John was a great manager. One of my best. I doubt it was his decision. He did, however, get me named Employee of the Year in 2000 and I got to go to Jamaica with a bunch of Sales people. That was fun. Thanks John!

Not only did Nosepak go down in flames, NonStop Clusters also bit the dust. Caldera, after buying SCO, killed NSC. It eventually became OpenSSI.

Kamal’s Iguana Cam

Kamal Mostafa was a Support Analyst working at SCO and a Skunkware contributor. Kamal had a pet iguana and he wanted to check in on his iguana while he was at work. So he placed a video camera in his home pointed at the iguana and hooked the video feed up to his home computer running a web server. He then could view his iguana from his office cubicle using a web browser.
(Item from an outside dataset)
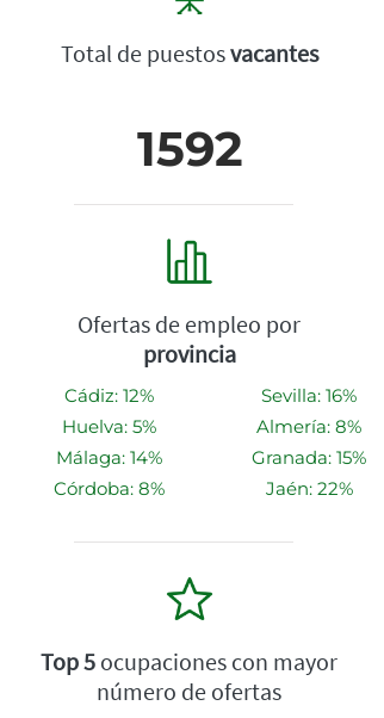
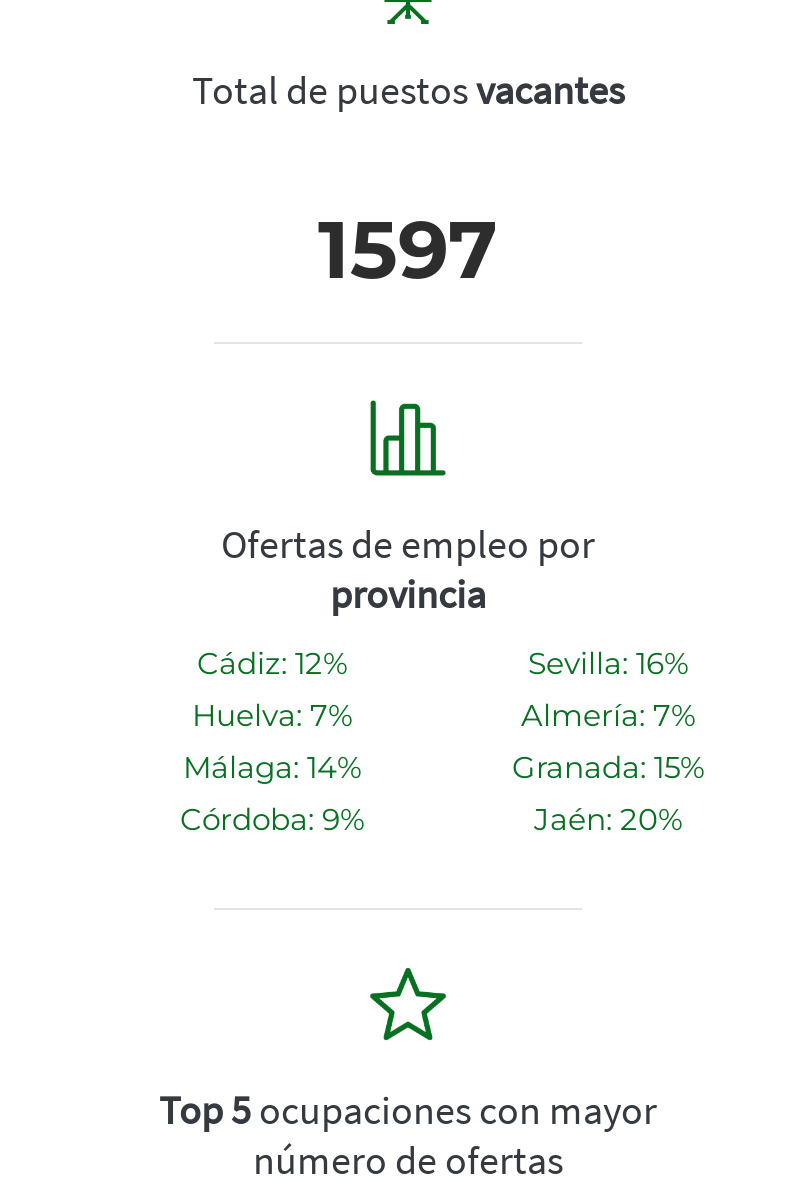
[137,120,243,178] 1592 -> [318,201,498,299] 1597
[61,416,156,438] Huelva: 5% -> [192,697,352,735] Huelva: 7%
[256,416,361,438] Almería: 8% -> [521,697,695,735] Almería: 7%
[53,478,164,500] Córdoba: 8% -> [180,801,364,839] Córdoba: 9%
[265,478,352,500] Jaén: 22% -> [534,801,682,839] Jaén: 20%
That doesn’t seem like much now but at the time that kind of thing didn’t exist. The iguana cam was a real hit with everyone. Except, of course, management. Kamal’s manager wanted to know why he was spending his time at work looking at an iguana instead of working. The manager made him take the iguana cam down.

When folks in Engineering heard about this they immediately got Kamal to come work in Engineering where he could setup an iguana cam and invent whatever other new fun interesting things he wanted. Suck that Support Manager!

Corporate Sponsorships

SCO was pretty good about giving you money to do things. Me and Jeff Johnson started a bowling league with money SCO gave us. It was called the “Hi-Tech Corporate Espionage Bowling League” but we should have called it the League of Hi-Tech Corporate Espionage Bowlers. Jeff and I also started a company softball team with money from SCO. We came in second place two years in a row!

Hiram Clawson and I got SCO to donate $5000 to the Berkeley SETI project and we got to go to Berkeley and meet the researchers.

Eric and I got SCO to fund an ISDN line into Palookaville, a local live music club in Santa Cruz. Eric did the dirty business crawling under the building and snaking the line up to the club. SCO had partnered with RealNetworks and we were able to do primitive live streaming of audio and video using their technology. Eric and I setup in a balcony in Palookaville and started streaming live show over the Internet. This was new and seemed really cool at the time but the actual streams were pretty bad. Things have improved. I got to meet Todd Rundgren!

There were many SCO sponsored activities including a flag football team, a volleyball league, co-ed softball, field trips, camping, daiquiri parties, a hot tub, bonfires on the beach, and the annual Solstice Party. It was a ton of fun and all my direct managers were super. Thanks SCO!